If your task cannot be parallelized across multiple systems (e.g. clusters), then the single task is going to be the best that it can be, and you would have spend $3990 on it to gets the best that you can get for that single task that cannot be parallelized across multiple systems. (e.g. programs that are parallelized via OpenMP/threads only).

However, if your task CAN be parallelized across multiple systems (e.g. clusters, using MPI), and using the Gromacs score to illustrate the point, for the same amount of money, I can get two times 3.377 (=6.754) vs. 4.438. (with 1x64 core system)

The total power that you will consume will increase, but a 6.754 Gromacs score is also 52.19% faster than the 1x64core Gromacs score of 4.438 despite it also being 64cores, but consumes less power than two separate systems.

So…now the question is - what’s more important? Twice (100% increase) the performance at “twice” the power consumption at the approximately the same CPU cost, or 31% increase in performance, without the 100% increase in power consumption, at the same, total CPU cost.

Therefore; as mentioned, for the type of workloads that I run, these results might actually point me towards having two Threadripper 3970X systems because I would place a greater emphasis on getting the 6.754 Gromacs score (at the cost of double the power consumption, with approximately the same total CPU cost) vs. the 31% increase in performance, at potentially half the power consumption cost, but at about the same total CPU cost.

If, with two 3970X systems, I can get 6.754 in total, combined Gromacs score, over the single 64-core system’s 4.438, 2x32 core to 1x64 core, both being 64 cores in total, I would get a 52.19% advantage for about the same total CPU cost, but would pay double in power consumption costs.

My hypothesis is that even without the power consumption data, and doing the power consumption cost on the assumption of $0.15/kWh, running the system 24/7/365, and let’s say that I were to assign a value of I “earn” $1 per every Gromacs point, I will still come out ahead with two 3970X systems than I would with the single 3990X system.

TCO and SWaP.

(I was originally looking at this in order to replace my existing four half-width, dual socket Xeon blade server system (which currently has 64-cores already), but again, either the Gromacs benchmark doesn’t scale well (which is entirely possible), or the hardware doesn’t scale well, or both – looking at it, at face value, it would suggest that two 3970X systems would get me a total higher score, spending approximately the same amount of money on CPUs alone, but comes at the expense of a higher electricity bill.

jay_c · February 7, 2020, 9:46pm

such a interesting launch but it sucks we cant get more than 256GB of ram otherwise it would be so ideal for some of the builds we need at work

Ulfric · February 8, 2020, 5:44am

Hey @wendell I have a question to ask.
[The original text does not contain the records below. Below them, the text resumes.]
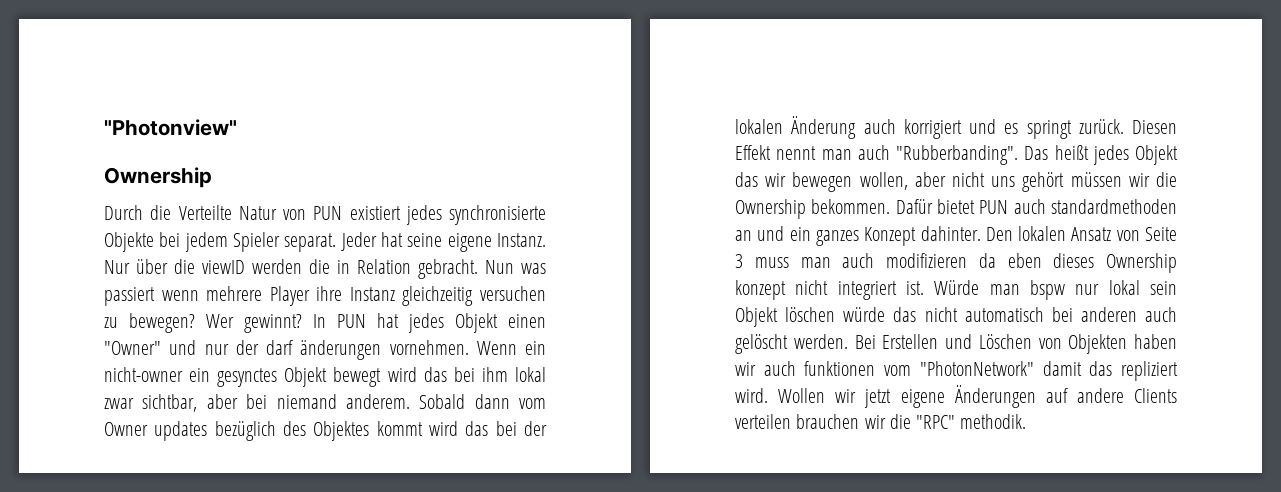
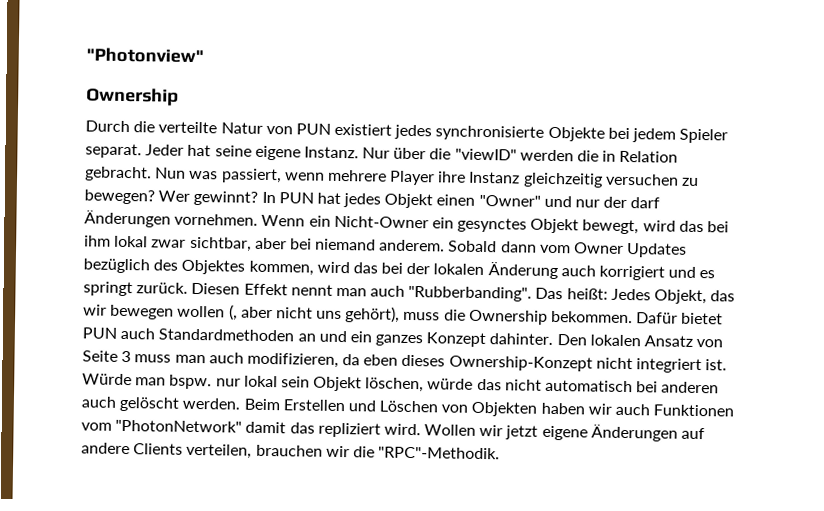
- Durch die Verteilte Natur von PUN existiert jedes synchronisierte Objekte bei jedem Spieler separat.
+ Durch die verteilte Natur von PUN existiert jedes synchronisierte Objekte bei jedem Spieler separat.
- Nur über die viewID werden die in Relation gebracht.
+ Nur über die "viewID" werden die in Relation gebracht.
- Nun was passiert wenn mehrere Player ihre Instanz gleichzeitig versuchen zu bewegen?
+ Nun was passiert, wenn mehrere Player ihre Instanz gleichzeitig versuchen zu bewegen?
- In PUN hat jedes Objekt einen "Owner" und nur der darf änderungen vornehmen.
+ In PUN hat jedes Objekt einen "Owner" und nur der darf Änderungen vornehmen.
- Wenn ein nicht-owner ein gesynctes Objekt bewegt wird das bei ihm lokal zwar sichtbar, aber bei niemand anderem.
+ Wenn ein Nicht-Owner ein gesynctes Objekt bewegt, wird das bei ihm lokal zwar sichtbar, aber bei niemand anderem.
- Sobald dann vom Owner updates bezüglich des Objektes kommt wird das bei der lokalen Änderung auch korrigiert und es springt zurück.
+ Sobald dann vom Owner Updates bezüglich des Objektes kommen, wird das bei der lokalen Änderung auch korrigiert und es springt zurück.
- Das heißt jedes Objekt das wir bewegen wollen, aber nicht uns gehört müssen wir die Ownership bekommen.
+ Das heißt: Jedes Objekt, das wir bewegen wollen (, aber nicht uns gehört), muss die Ownership bekommen.
- Dafür bietet PUN auch standardmethoden an und ein ganzes Konzept dahinter.
+ Dafür bietet PUN auch Standardmethoden an und ein ganzes Konzept dahinter.
- Den lokalen Ansatz von Seite 3 muss man auch modifizieren da eben dieses Ownership konzept nicht integriert ist.
+ Den lokalen Ansatz von Seite 3 muss man auch modifizieren, da eben dieses Ownership-Konzept nicht integriert ist.
- Würde man bspw nur lokal sein Objekt löschen würde das nicht automatisch bei anderen auch gelöscht werden.
+ Würde man bspw. nur lokal sein Objekt löschen, würde das nicht automatisch bei anderen auch gelöscht werden.
- Bei Erstellen und Löschen von Objekten haben wir auch funktionen vom "PhotonNetwork" damit das repliziert wird.
+ Beim Erstellen und Löschen von Objekten haben wir auch Funktionen vom "PhotonNetwork" damit das repliziert wird.
- Wollen wir jetzt eigene Änderungen auf andere Clients verteilen brauchen wir die "RPC" methodik.
+ Wollen wir jetzt eigene Änderungen auf andere Clients verteilen, brauchen wir die "RPC"-Methodik.

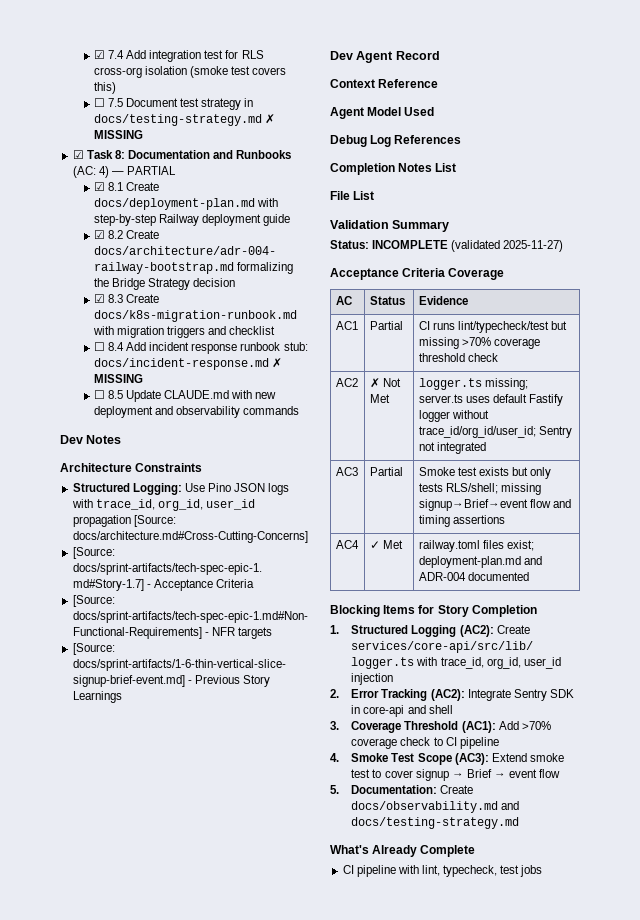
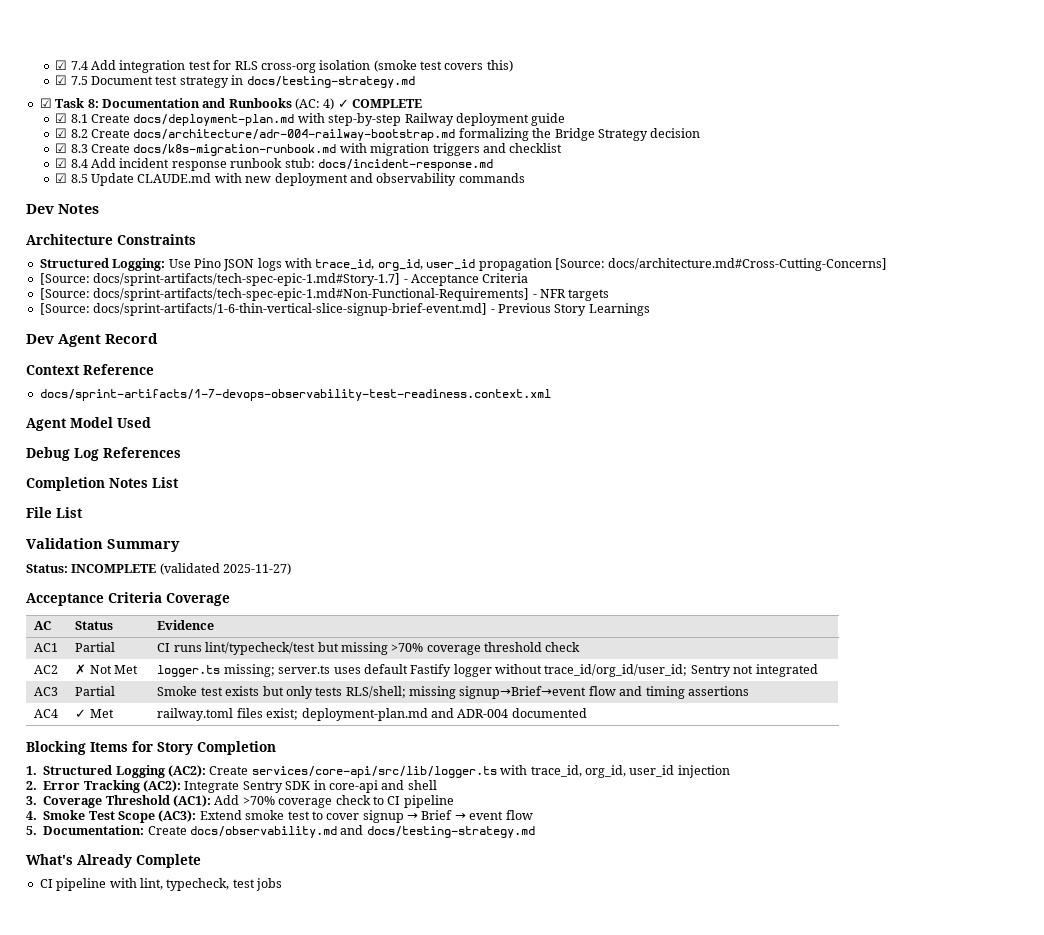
- ☐ 7.5 Document test strategy in docs/testing-strategy.md ✗ MISSING
+ ☑ 7.5 Document test strategy in docs/testing-strategy.md
- ☑ Task 8: Documentation and Runbooks (AC: 4) — PARTIAL
+ ☑ Task 8: Documentation and Runbooks (AC: 4) ✓ COMPLETE
- ☐ 8.4 Add incident response runbook stub: docs/incident-response.md ✗ MISSING
- ☐ 8.5 Update CLAUDE.md with new deployment and observability commands
+ ☑ 8.4 Add incident response runbook stub: docs/incident-response.md
+ ☑ 8.5 Update CLAUDE.md with new deployment and observability commands
+ docs/sprint-artifacts/1-7-devops-observability-test-readiness.context.xml

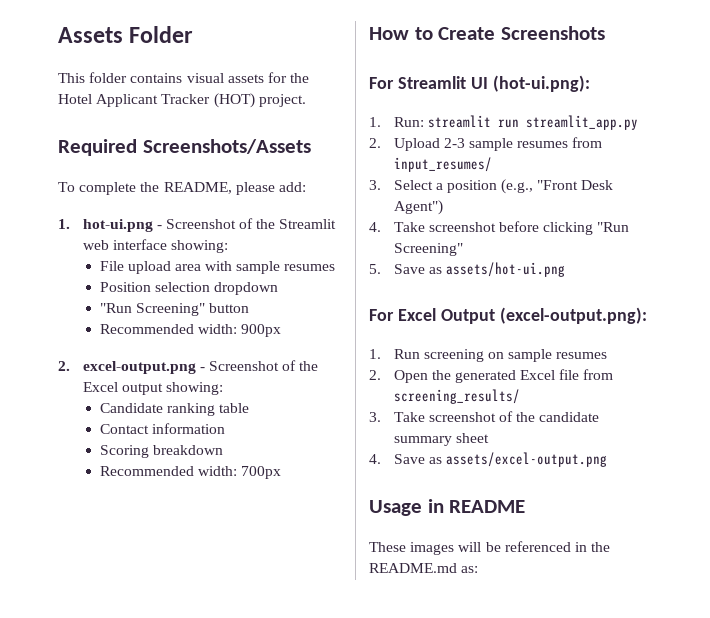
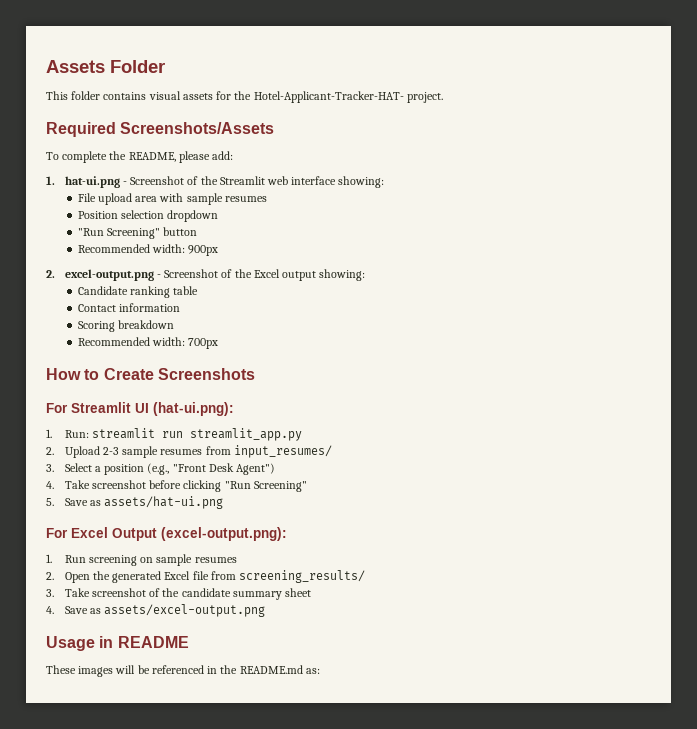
- This folder contains visual assets for the Hotel Applicant Tracker (HOT) project.
+ This folder contains visual assets for the Hotel-Applicant-Tracker-HAT- project.
- 1. hot-ui.png - Screenshot of the Streamlit web interface showing:
+ 1. hat-ui.png - Screenshot of the Streamlit web interface showing:
- For Streamlit UI (hot-ui.png):
+ For Streamlit UI (hat-ui.png):
- 5. Save as assets/hot-ui.png
+ 5. Save as assets/hat-ui.png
Regarding the absence of RDIMM/LRDIMM in Threaripper platform, Is it dependent on Memory Controller or Is it Motherboard vendor related? Can AMD tweak it in the future with firmwire update?

Bagaget · February 8, 2020, 10:33pm

If you can use a cluster you could also go with 8x3800x…

alpha754293 · February 14, 2020, 8:56pm

Yeah…I thought about that as well, but that comes at the price of bandwidth.

Intrasocket and/or intra-die and/or intersocket is usually going to be faster than my 100 Gbps Infiniband, and on some of the newer applications that I use, there is some potential to actually run the software as both SMP mode and MPP mode (hybrid) where it uses MPI within a system, but then uses OpenMP between systems.

The advantage with that is that especially with really high core count systems, rather than having thousands, if not millions of pairwise combinations of cores (loosely, for MPI communications, MPI doesn’t exactly work this way, but for a grossly simplified, but not 100% correct explanation), between “pizza boxes”, it’s OpenMP (e.g. a pair of link, as I understand it), and inside the “pizza box”, it’s MPI (because intrasocket/intradie/intersocket communication is much faster than internode).

The other consideration is the total power requirement. The CPU prices might be cheaper, but by the time you’ve built eight computers, the total price might not be vastly different than if you built a bigger system with more expensive CPUs to begin with.